If your doctor has told you that lowering your cholesterol with medical drugs protects you against heart attacks, you have been grossly misled. The #1 prescribed cholesterol-lowering medicine is Lipitor. I suggest that you read the following warning statement, issued on the official Lipitor website:

“LIPITOR (atorvastatin calcium) tablets is a prescription drug used with diet to lower cholesterol. LIPITOR is not for everyone, including those with liver disease or possible liver problems, and women who are nursing, pregnant, or may become pregnant. LIPITOR has not been shown to prevent heart disease or heart attacks.

“If you take LIPITOR, tell your doctor about any unusual muscle pain or weakness. This could be a sign of serious side effects. It is important to tell your doctor about any medications you are currently taking to avoid possible serious drug interactions.”
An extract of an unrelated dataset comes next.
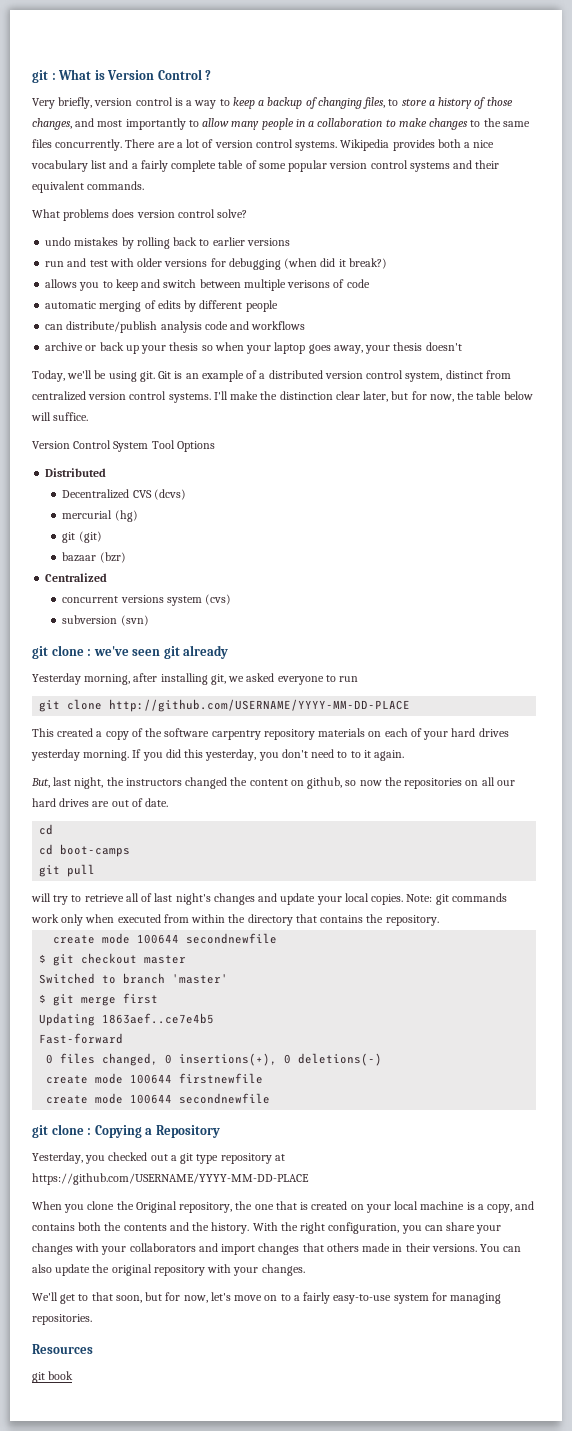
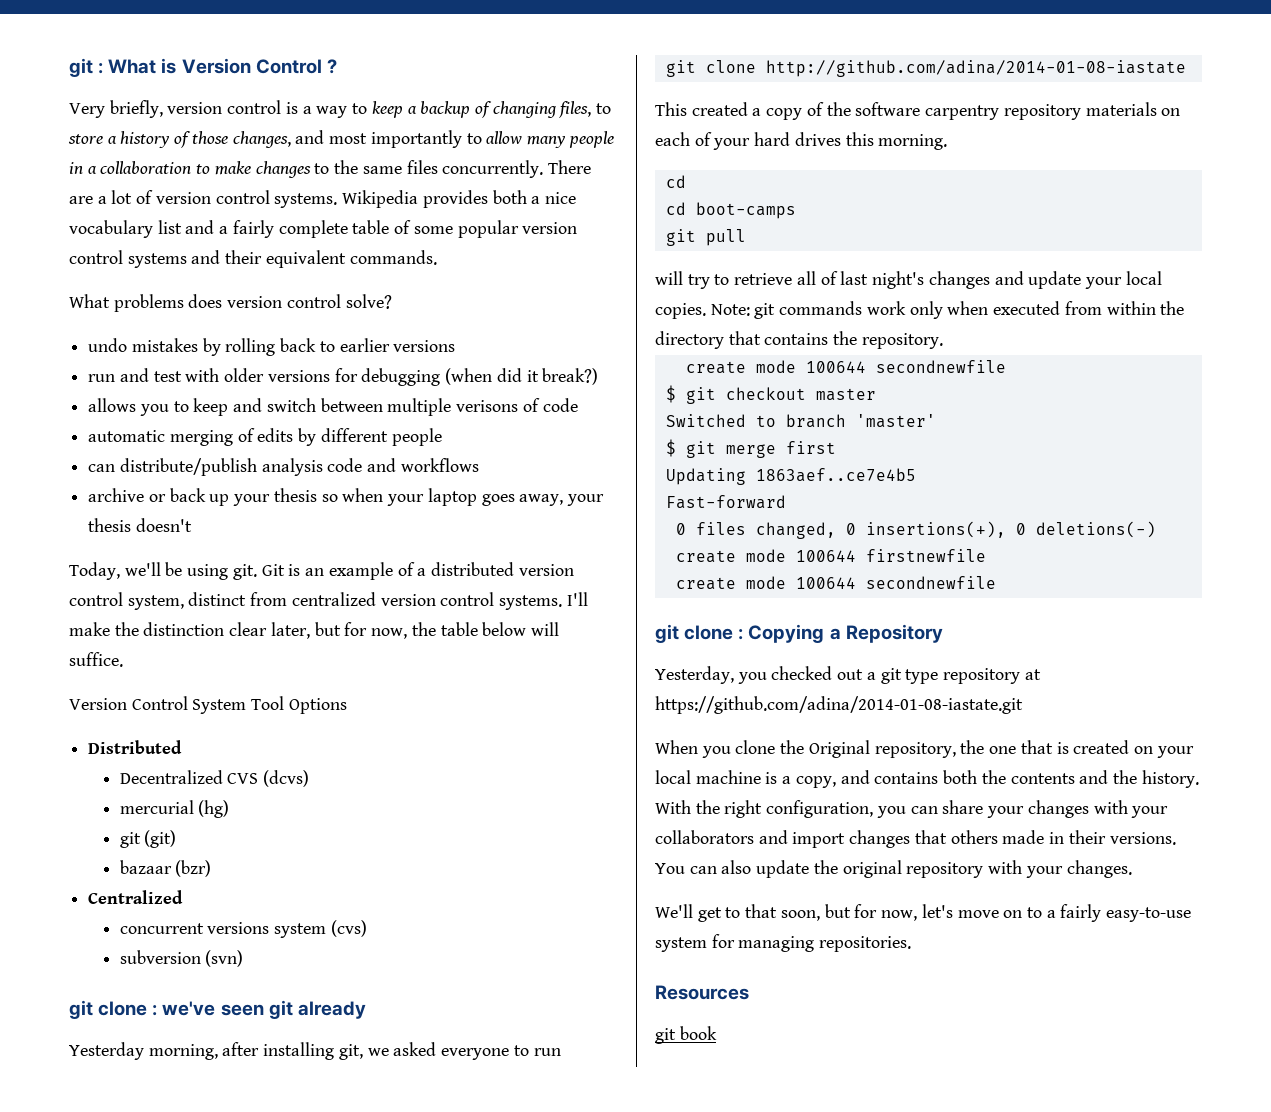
[109,699,411,712] http://github.com/USERNAME/YYYY-MM-DD-PLACE -> [765,60,1186,77] http://github.com/adina/2014-01-08-iastate
[31,749,80,761] yesterday -> [845,132,874,146] this
[132,749,405,761] [31,777,515,789] [32,798,169,807] If you did this yesterday, you don't need to to it again. // But, last night, the instructors changed the content on github, so now the repositories on all our hard drives are out of date. -> (948, 142) none
[32,1173,309,1185] https://github.com/USERNAME/YYYY-MM-DD-PLACE -> [655,696,1023,714] https://github.com/adina/2014-01-08-iastate.git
My question is, “Why risk a person’s health or life by giving him/her a drug that has no effect, whatsoever, in preventing the problem for which it is being prescribed?” The reason why the lowering of cholesterol levels cannot prevent heart disease is because cholesterol does not cause heart disease.

The most important issue is how efficiently a person’s body uses cholesterol and other fats. The body’s ability to digest, process and utilize these fats depends on how clear and unobstructed the bile ducts of the liver are. When bile flow is unrestricted and balanced, both the LDL and HDL levels are balanced as well. Therefore, keeping the bile ducts open is the best prevention of coronary heart disease.